Return only the line that contains "YDL-17523261 | Cash: 0 -> 1750" and each line after it, through the last line of the data below, copied exactly.
══ Data section ══
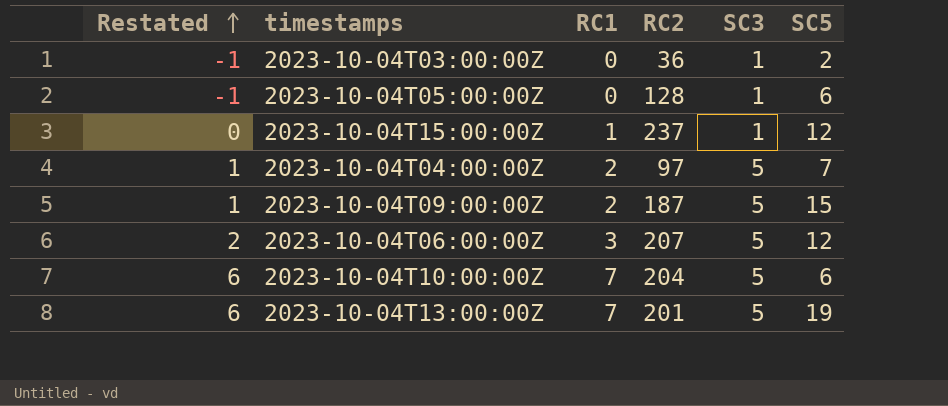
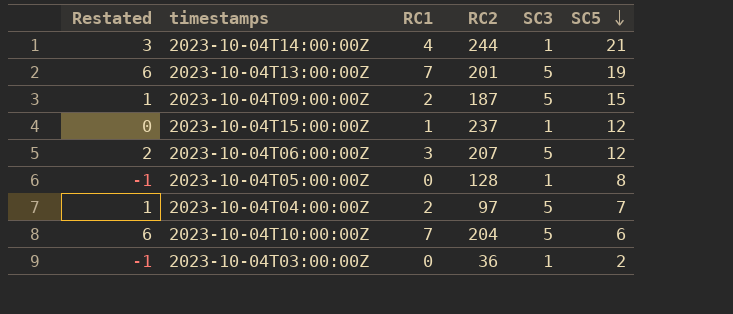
row order: Restated ascending -> SC5 descending
row 2023-10-04T14:00:00Z: none -> 3 | 4 | 244 | 1 | 21
2023-10-04T05:00:00Z | SC5: 6 -> 8

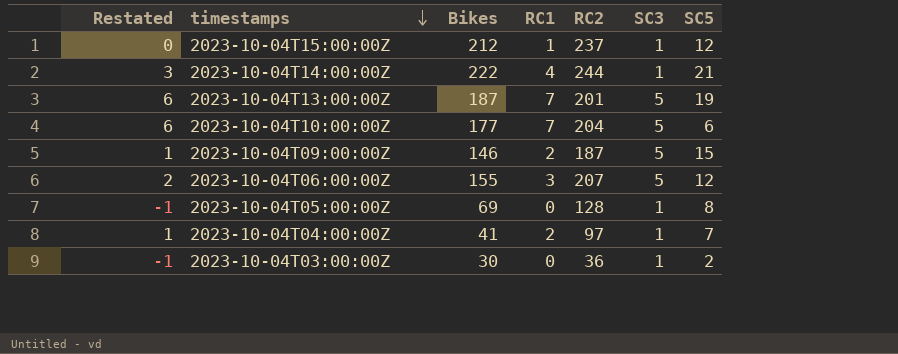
row order: SC5 descending -> timestamps descending
column Bikes | position: none -> 3
2023-10-04T04:00:00Z | SC3: 5 -> 1

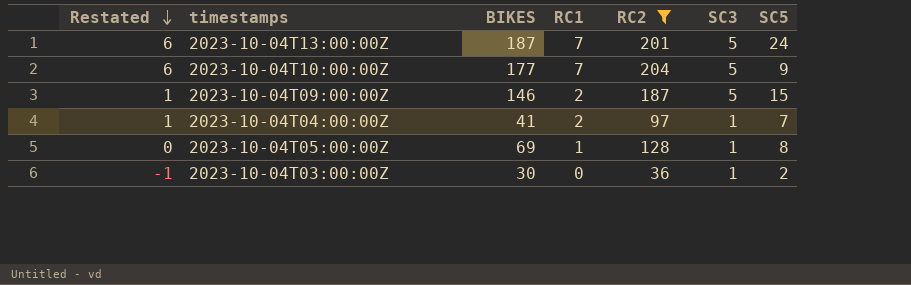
filter: none -> RC2 <= 204
row order: timestamps descending -> Restated descending
column name: Bikes -> BIKES
2023-10-04T13:00:00Z | SC5: 19 -> 24
2023-10-04T10:00:00Z | SC5: 6 -> 9
2023-10-04T05:00:00Z | Restated: -1 -> 0
2023-10-04T05:00:00Z | RC1: 0 -> 1

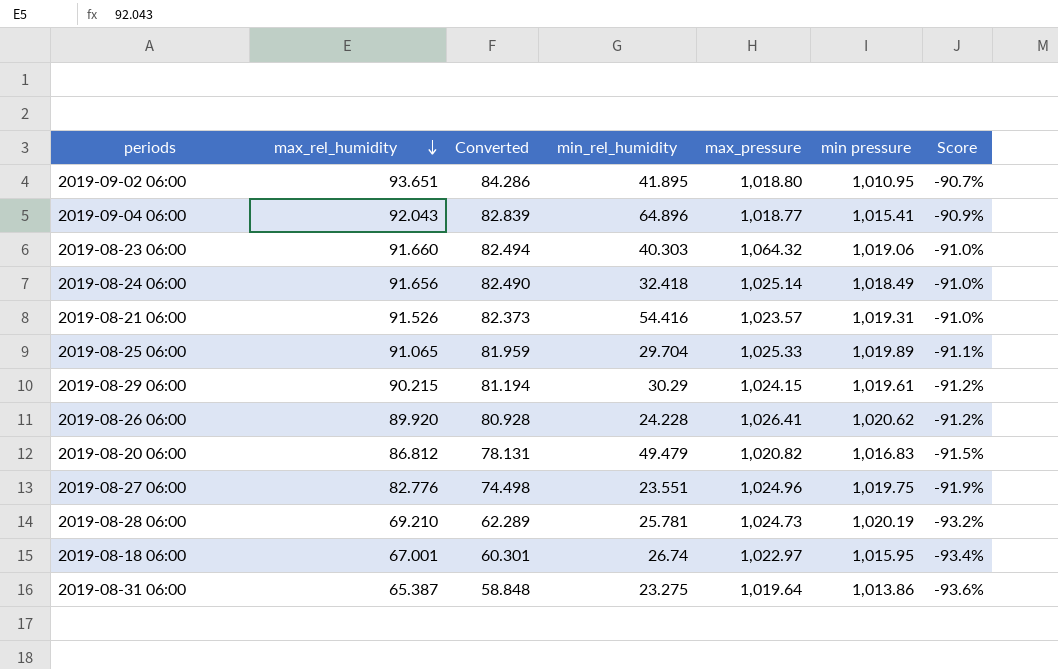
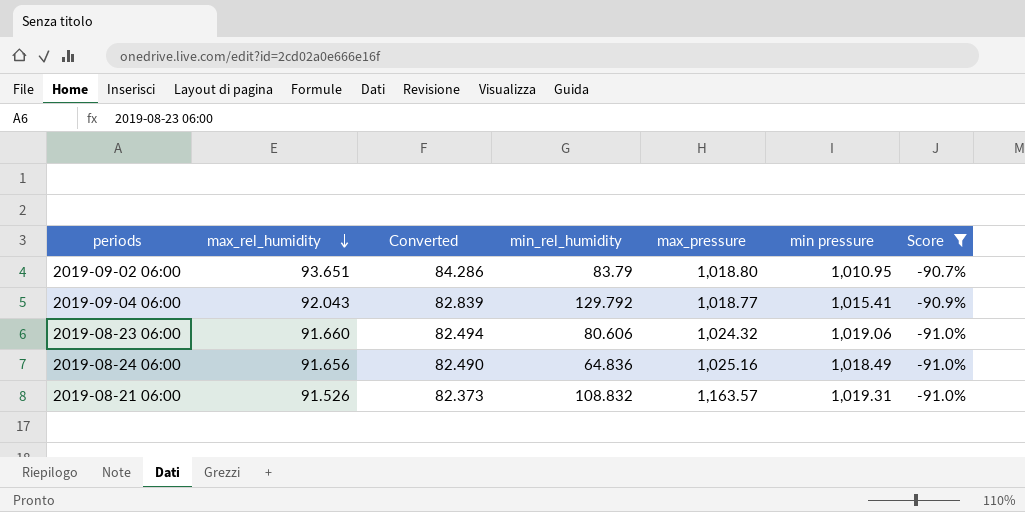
filter: none -> Score >= -91.0%
2019-09-02 06:00 | min_rel_humidity: 41.895 -> 83.79
2019-09-04 06:00 | min_rel_humidity: 64.896 -> 129.792
2019-08-23 06:00 | min_rel_humidity: 40.303 -> 80.606
2019-08-23 06:00 | max_pressure: 1,064.32 -> 1,024.32
2019-08-24 06:00 | min_rel_humidity: 32.418 -> 64.836
2019-08-24 06:00 | max_pressure: 1,025.14 -> 1,025.16
2019-08-21 06:00 | min_rel_humidity: 54.416 -> 108.832
2019-08-21 06:00 | max_pressure: 1,023.57 -> 1,163.57

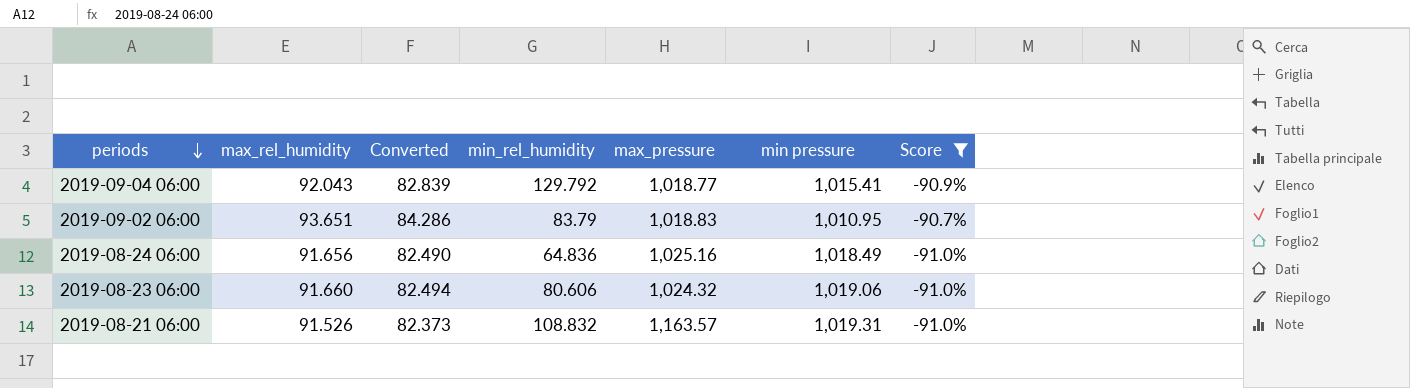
row order: max_rel_humidity descending -> periods descending
2019-09-02 06:00 | max_pressure: 1,018.80 -> 1,018.83

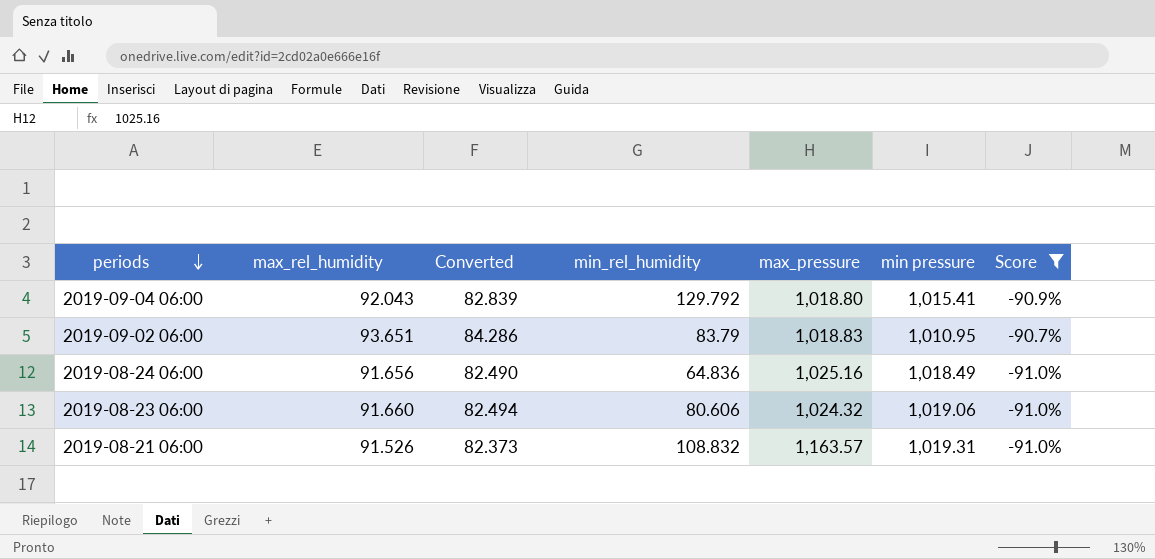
2019-09-04 06:00 | max_pressure: 1,018.77 -> 1,018.80

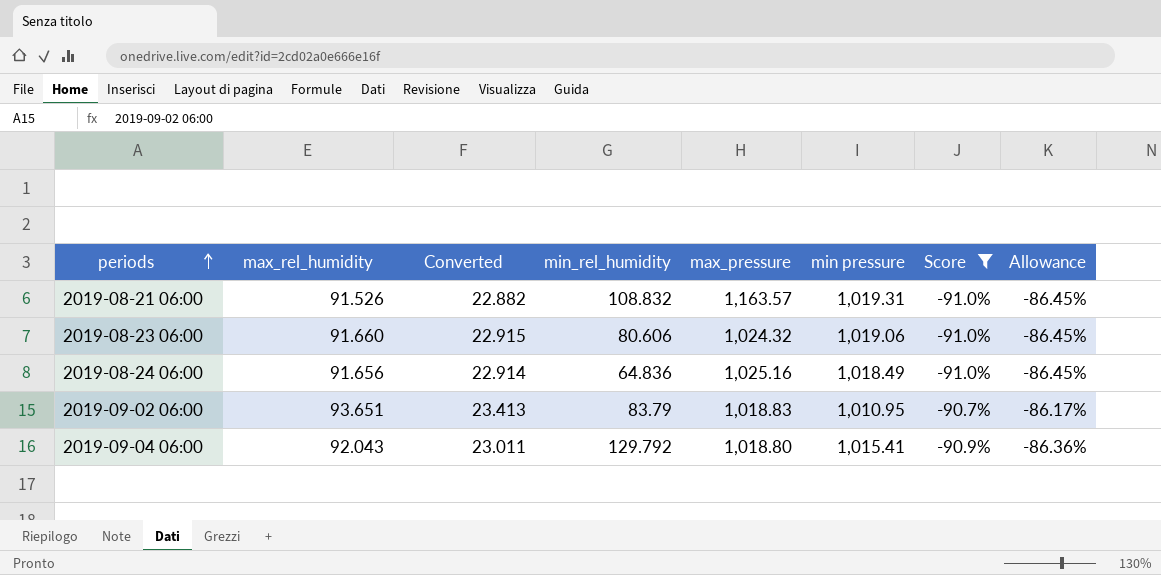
row order: periods descending -> periods ascending
column Converted | formula: [max_rel_humidity] * 0.9 -> [max_rel_humidity] * 0.25
column Allowance | formula: none -> [Score] * 0.95

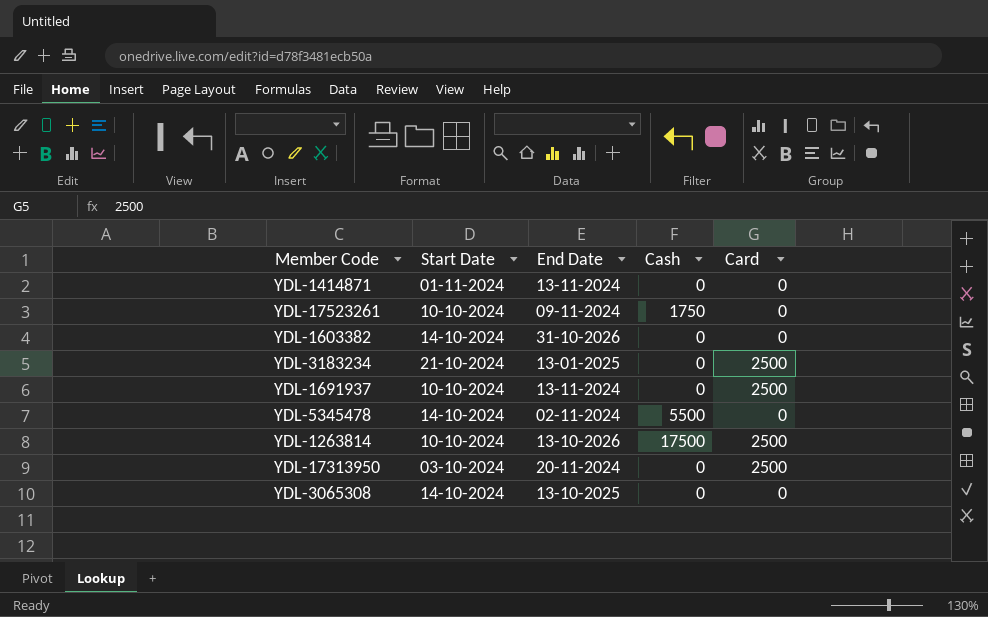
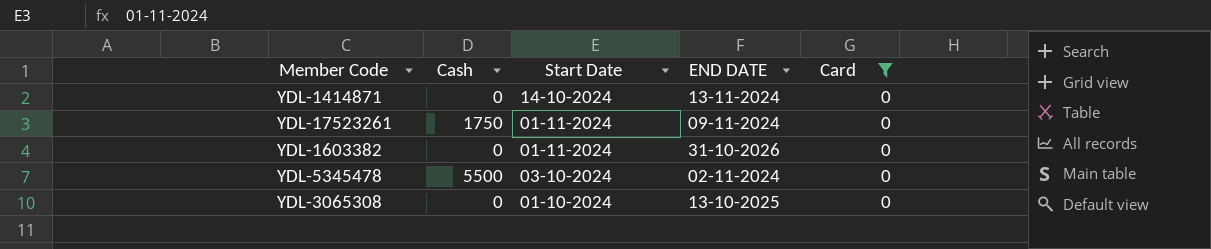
filter: none -> Card = 0
column Cash | position: 4 -> 2
column name: End Date -> END DATE
YDL-1414871 | Start Date: 01-11-2024 -> 14-10-2024
YDL-17523261 | Start Date: 10-10-2024 -> 01-11-2024
YDL-1603382 | Start Date: 14-10-2024 -> 01-11-2024
YDL-5345478 | Start Date: 14-10-2024 -> 03-10-2024
YDL-3065308 | Start Date: 14-10-2024 -> 01-10-2024

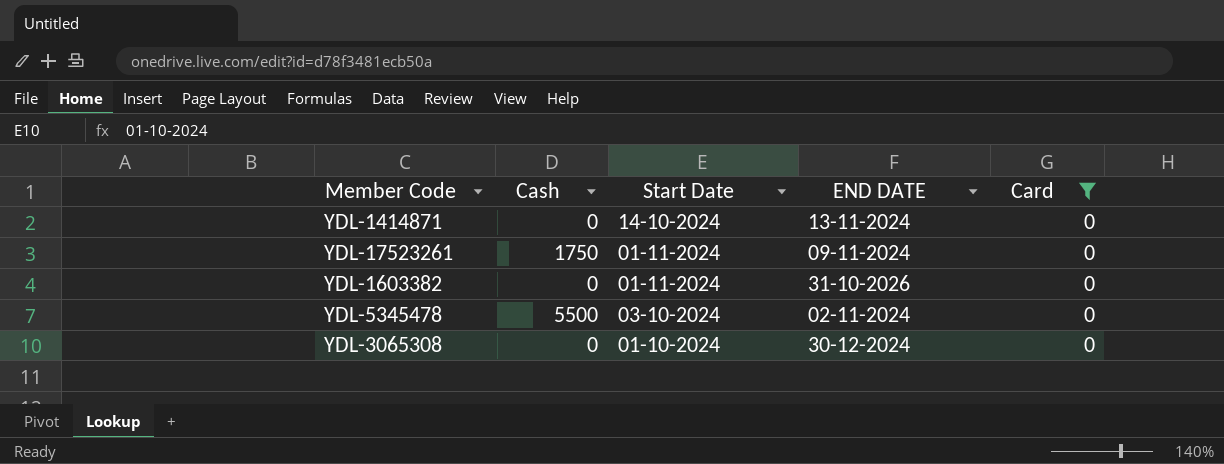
YDL-3065308 | END DATE: 13-10-2025 -> 30-12-2024

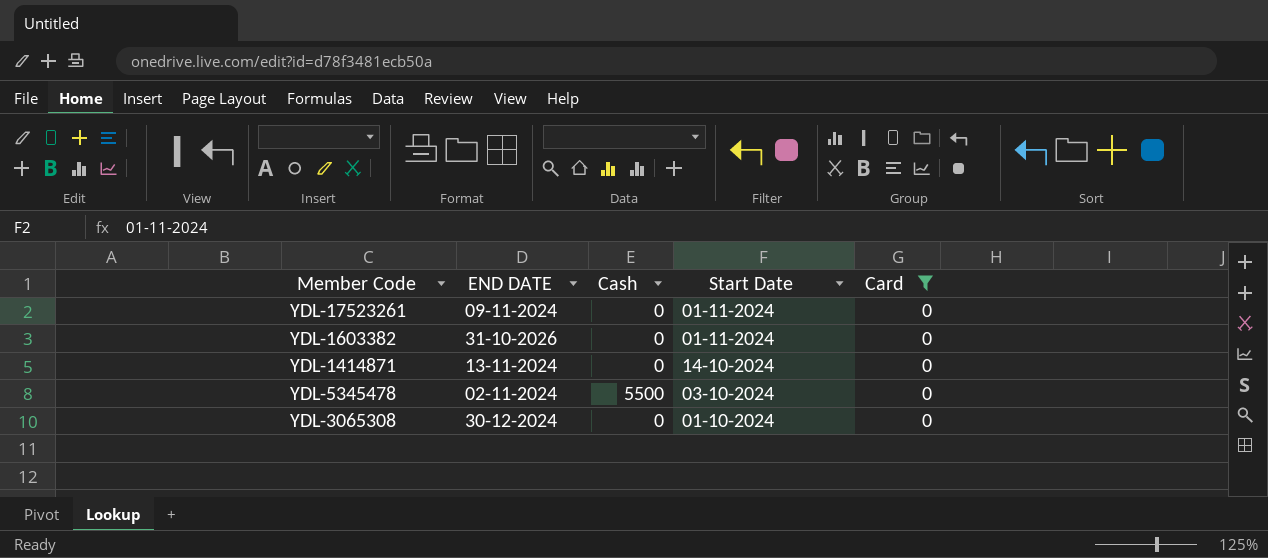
row order: none -> Start Date descending
column END DATE | position: 4 -> 2
YDL-17523261 | Cash: 1750 -> 0

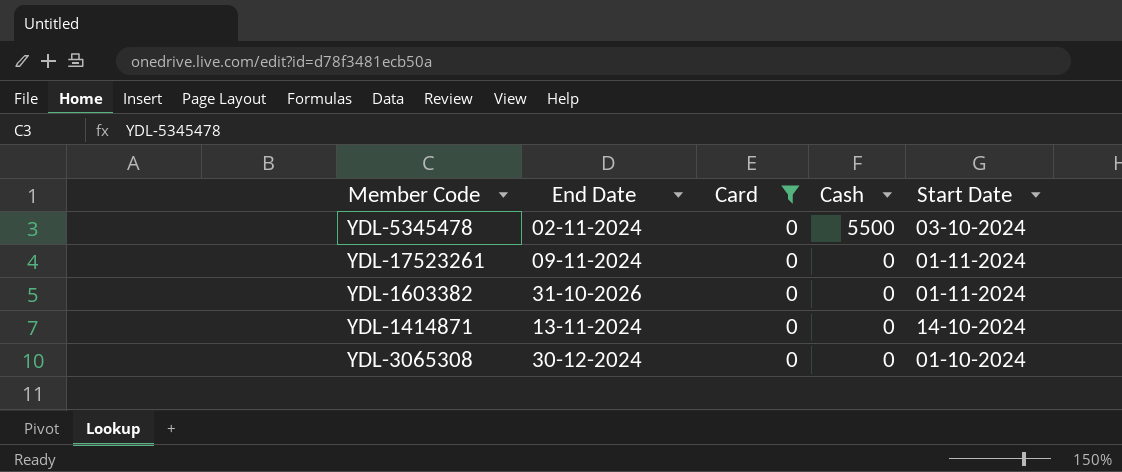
row order: Start Date descending -> Cash descending
column name: END DATE -> End Date
column Card | position: 5 -> 3

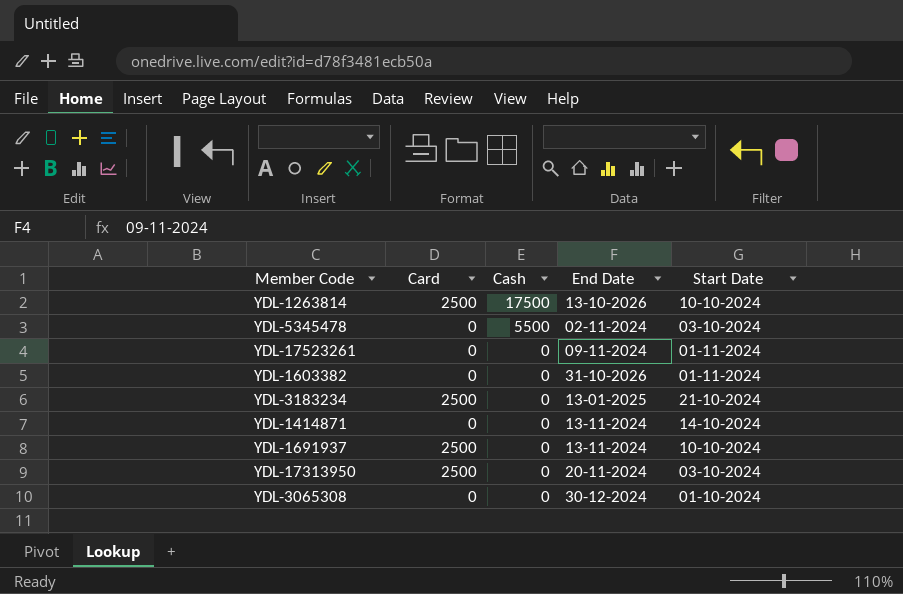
filter: Card = 0 -> none
column End Date | position: 2 -> 4

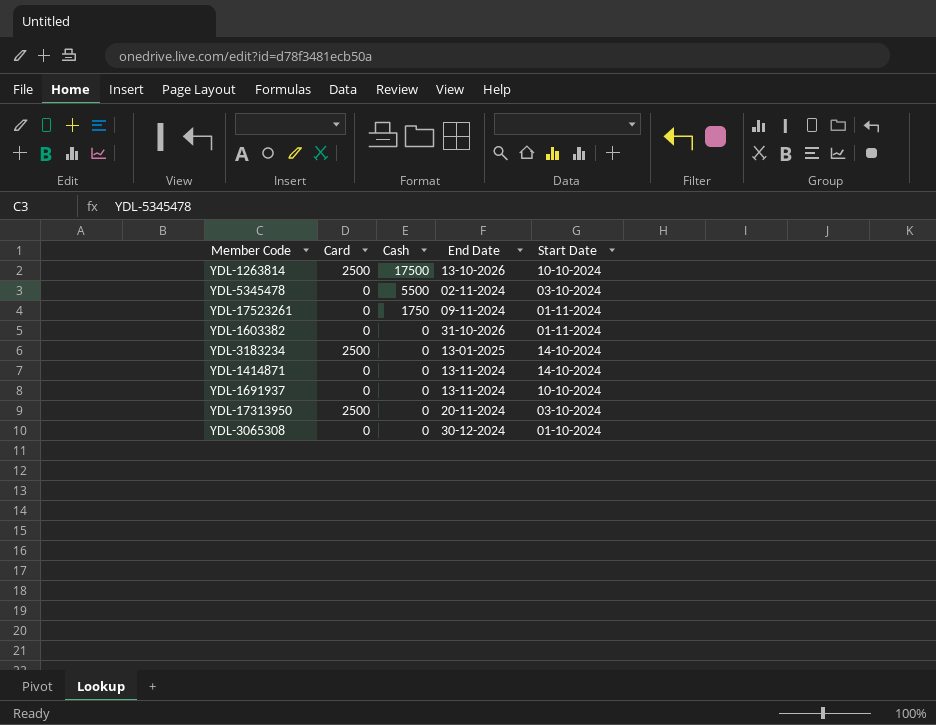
YDL-17523261 | Cash: 0 -> 1750
YDL-3183234 | Start Date: 21-10-2024 -> 14-10-2024
YDL-1691937 | Card: 2500 -> 0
═══
> Response to this task
YDL-17523261 | Cash: 0 -> 1750
YDL-3183234 | Start Date: 21-10-2024 -> 14-10-2024
YDL-1691937 | Card: 2500 -> 0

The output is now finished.